Recorded data
------

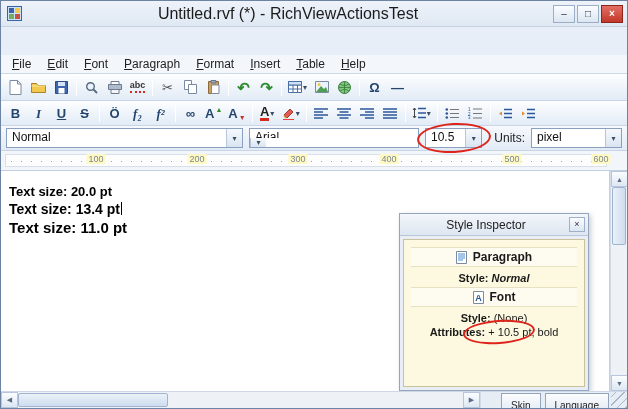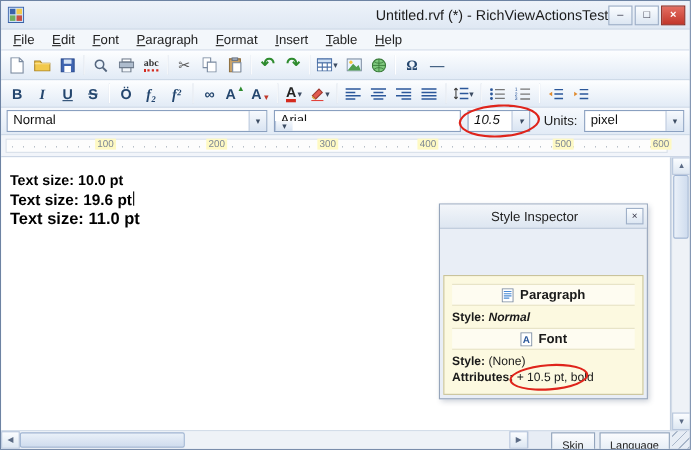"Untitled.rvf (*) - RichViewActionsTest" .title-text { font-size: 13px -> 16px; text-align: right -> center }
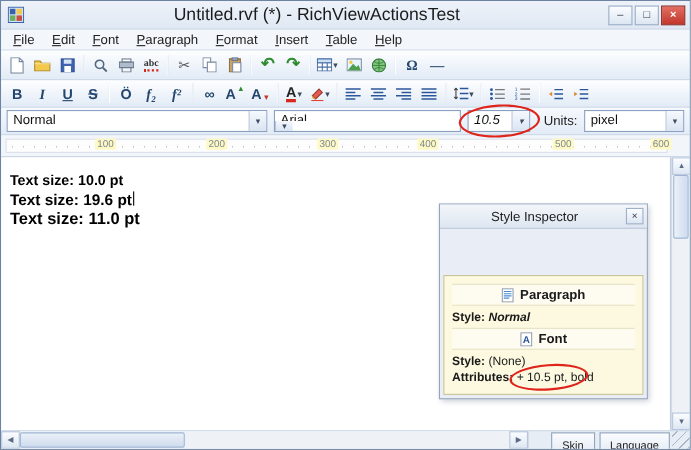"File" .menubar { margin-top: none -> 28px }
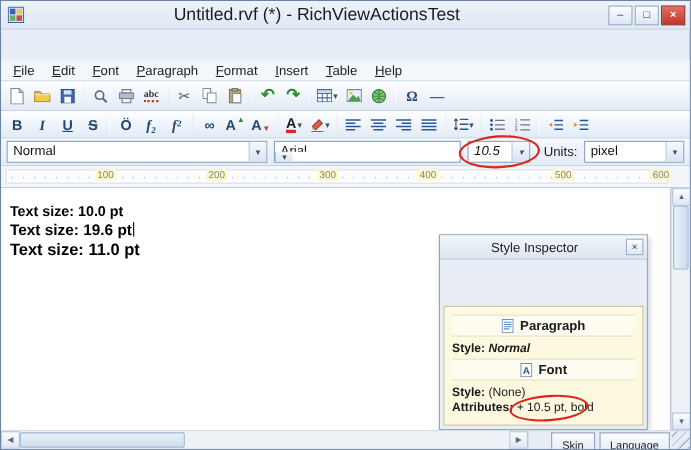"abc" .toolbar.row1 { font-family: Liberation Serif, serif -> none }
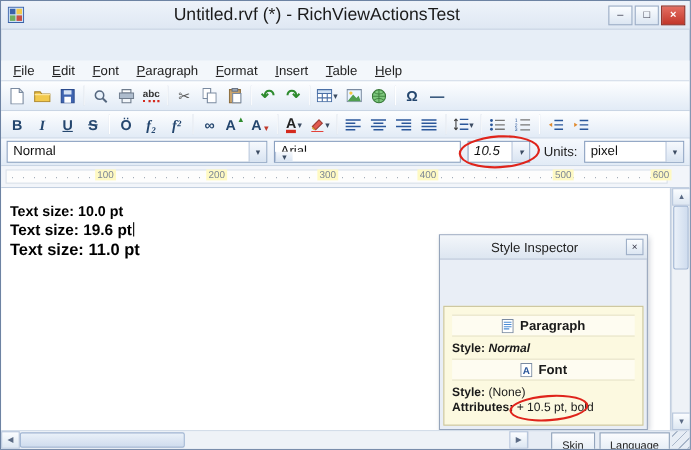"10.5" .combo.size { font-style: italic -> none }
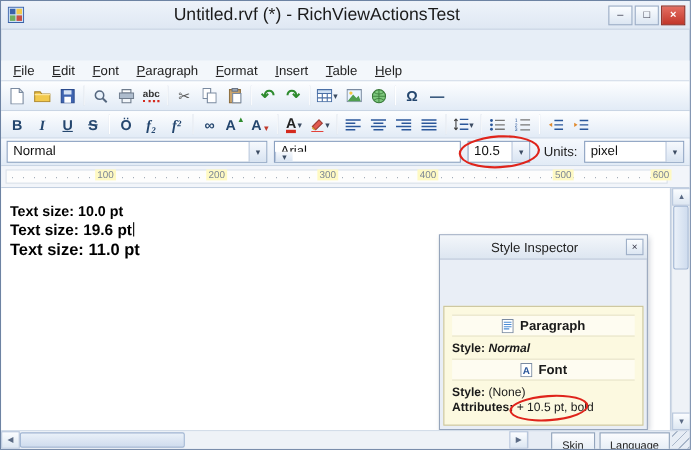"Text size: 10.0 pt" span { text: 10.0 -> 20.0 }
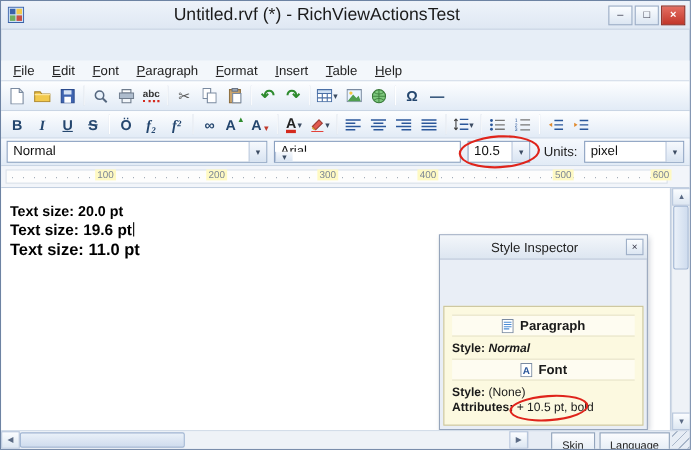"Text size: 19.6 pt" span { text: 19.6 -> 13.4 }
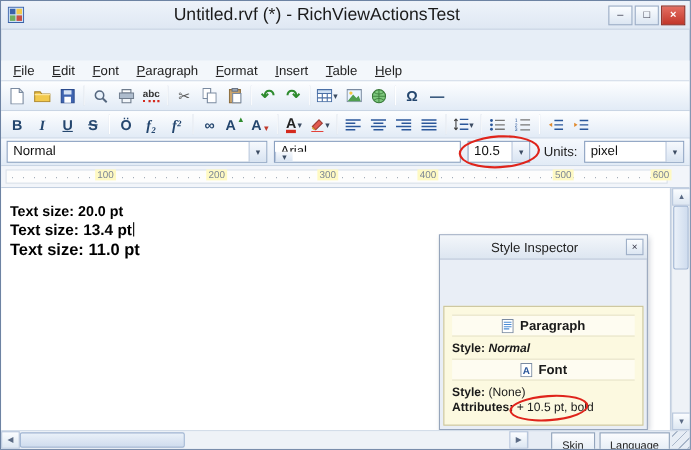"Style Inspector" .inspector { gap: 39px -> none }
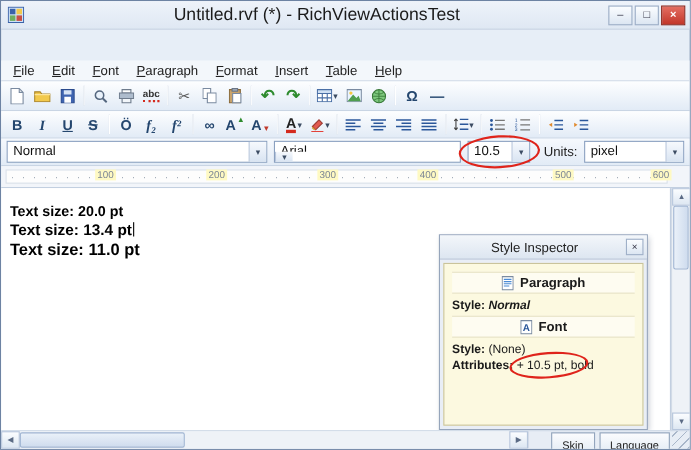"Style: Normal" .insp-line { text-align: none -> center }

------

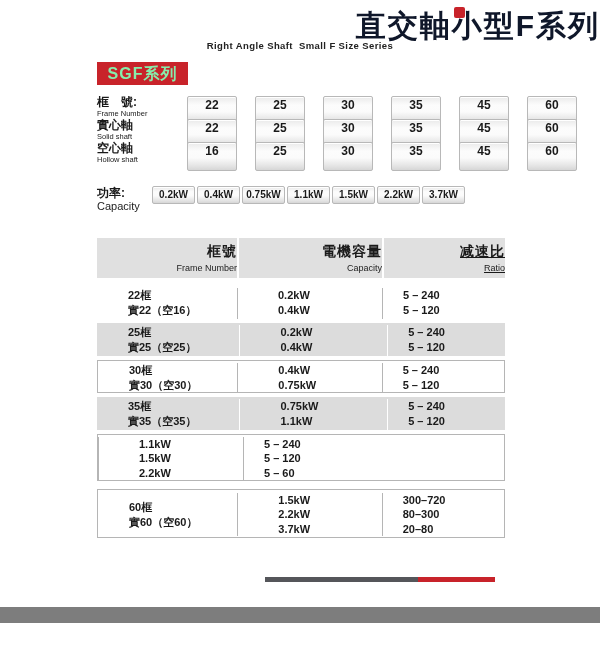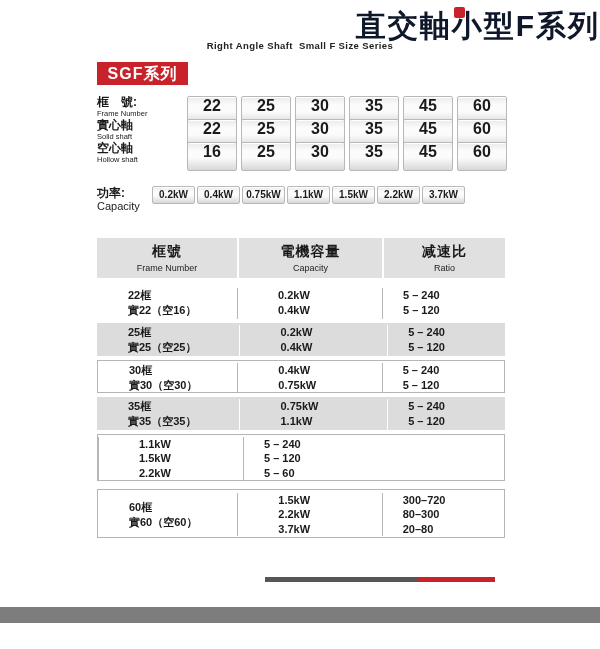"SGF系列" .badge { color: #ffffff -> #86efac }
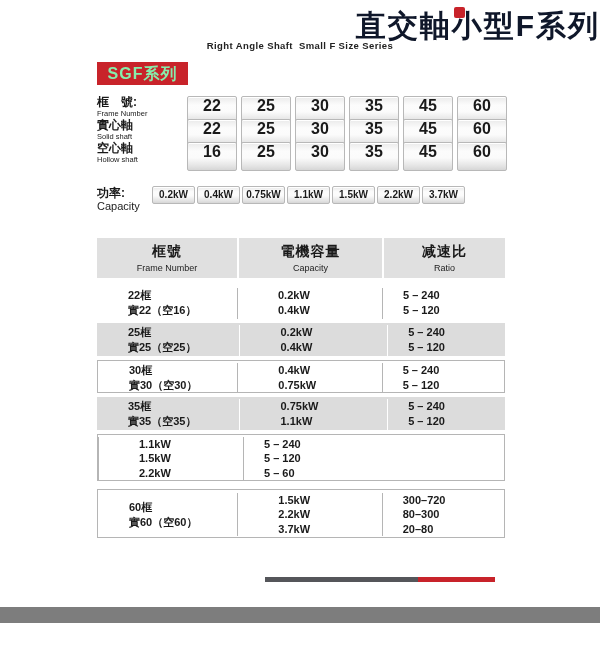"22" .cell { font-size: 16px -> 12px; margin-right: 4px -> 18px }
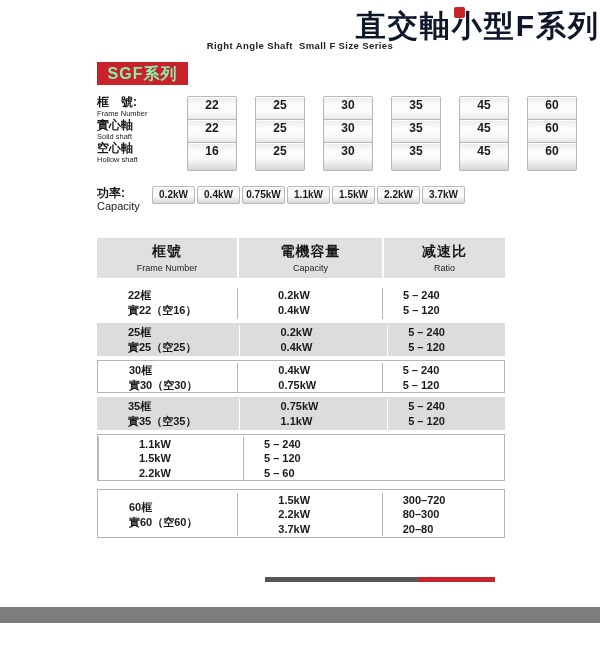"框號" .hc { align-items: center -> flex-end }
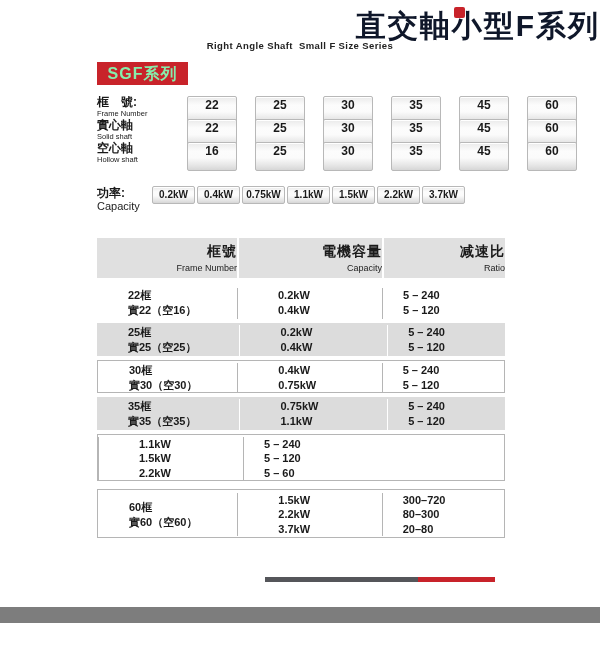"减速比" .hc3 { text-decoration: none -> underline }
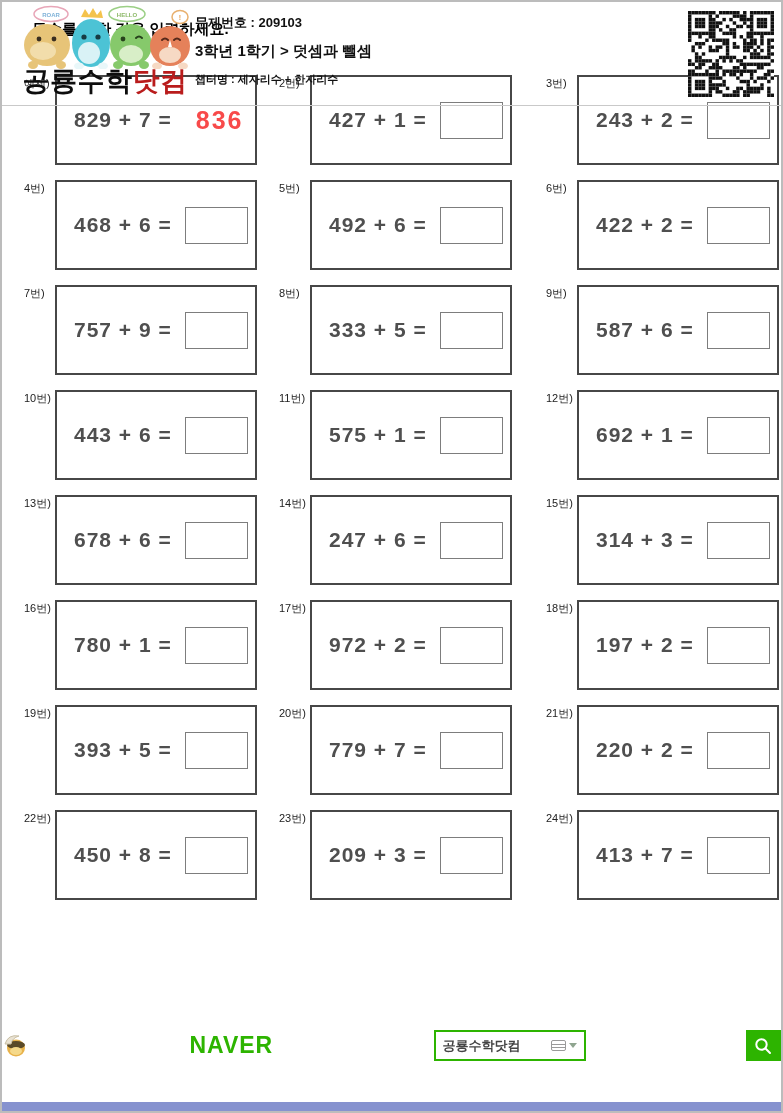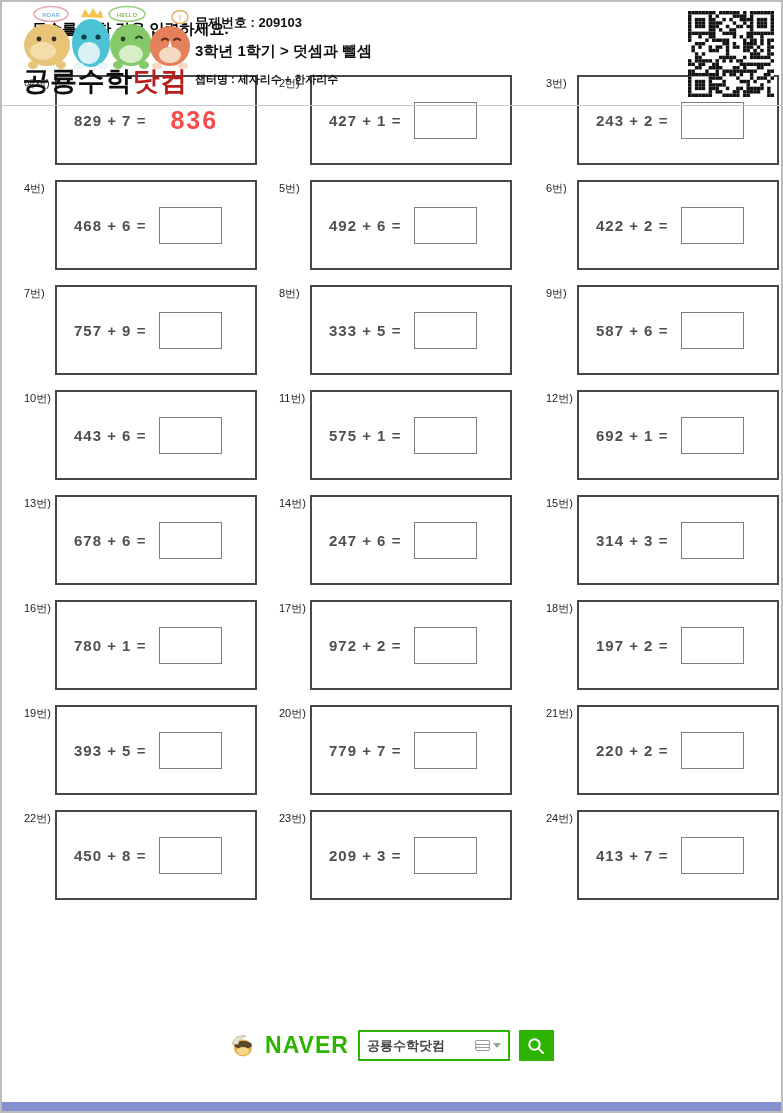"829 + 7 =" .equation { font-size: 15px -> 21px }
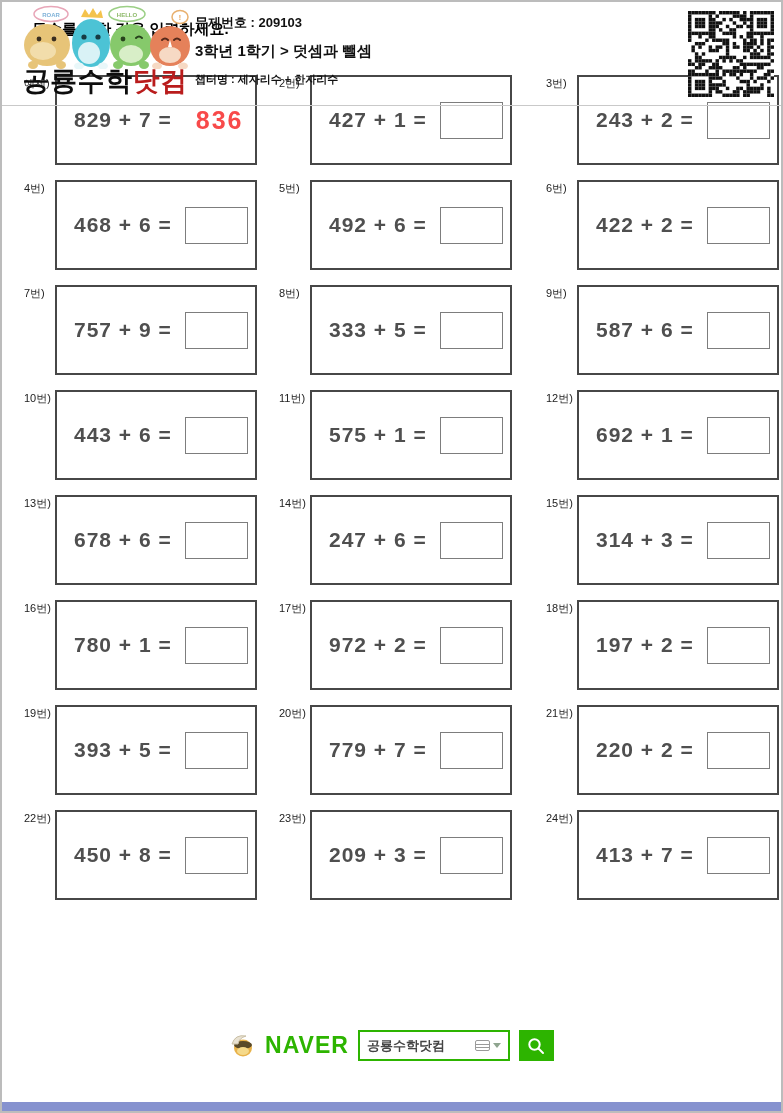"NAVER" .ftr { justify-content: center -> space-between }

------

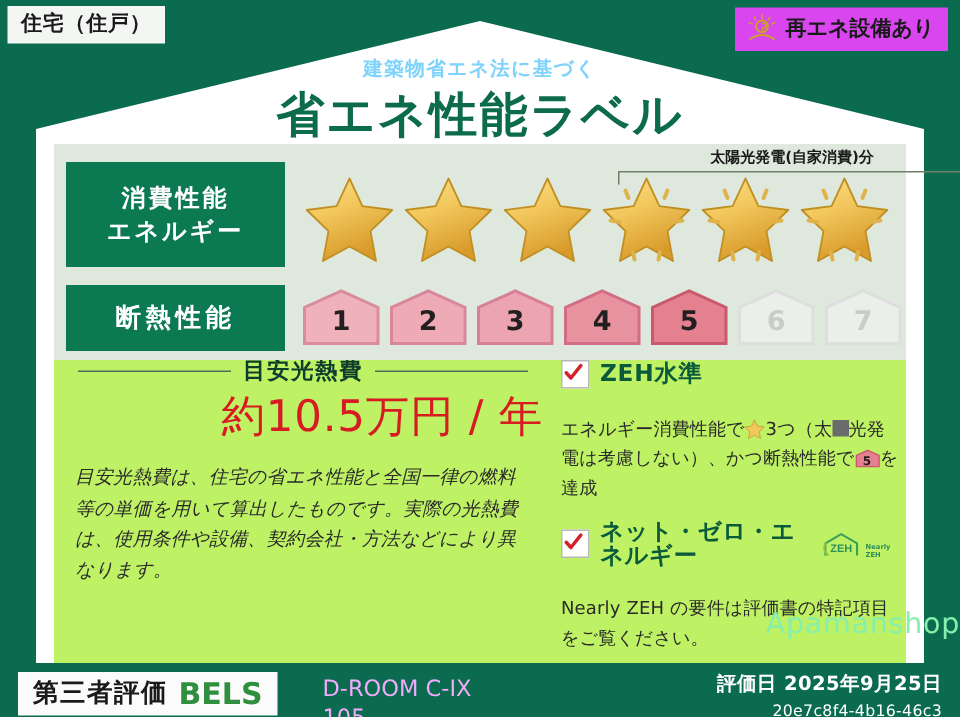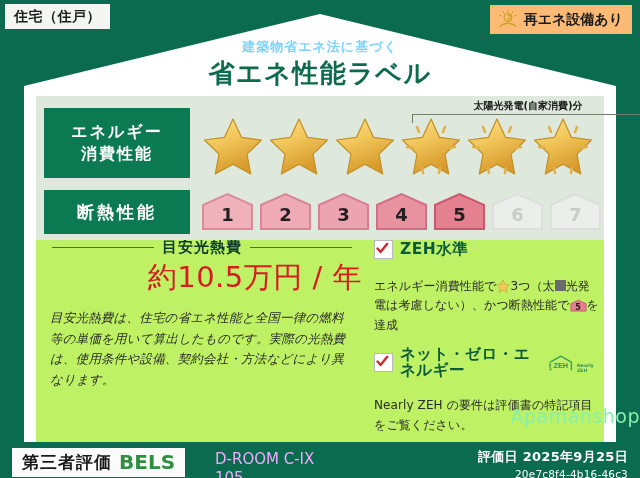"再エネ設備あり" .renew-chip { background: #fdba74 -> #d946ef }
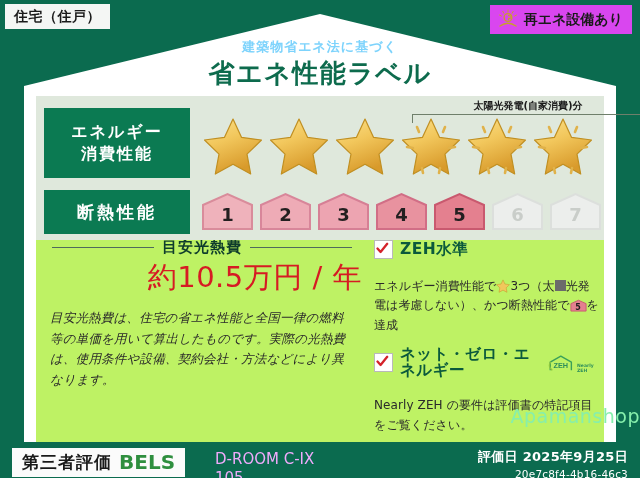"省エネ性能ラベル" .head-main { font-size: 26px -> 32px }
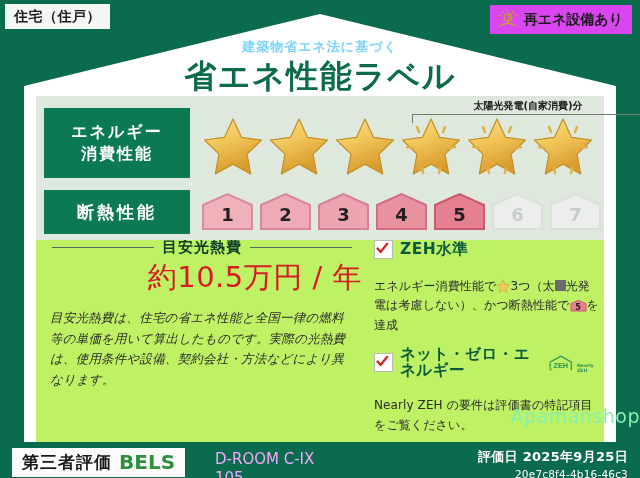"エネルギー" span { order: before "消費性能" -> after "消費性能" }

------

Work to complete
Word for word, retype the lines in the entries above that run from the one with "font-size: 13px ->" through the one with "font-style: italic ->". Both ends count; pictures do not.

Completed exercise
"Untitled.rvf (*) - RichViewActionsTest" .title-text { font-size: 13px -> 16px; text-align: right -> center }
"File" .menubar { margin-top: none -> 28px }
"abc" .toolbar.row1 { font-family: Liberation Serif, serif -> none }
"10.5" .combo.size { font-style: italic -> none }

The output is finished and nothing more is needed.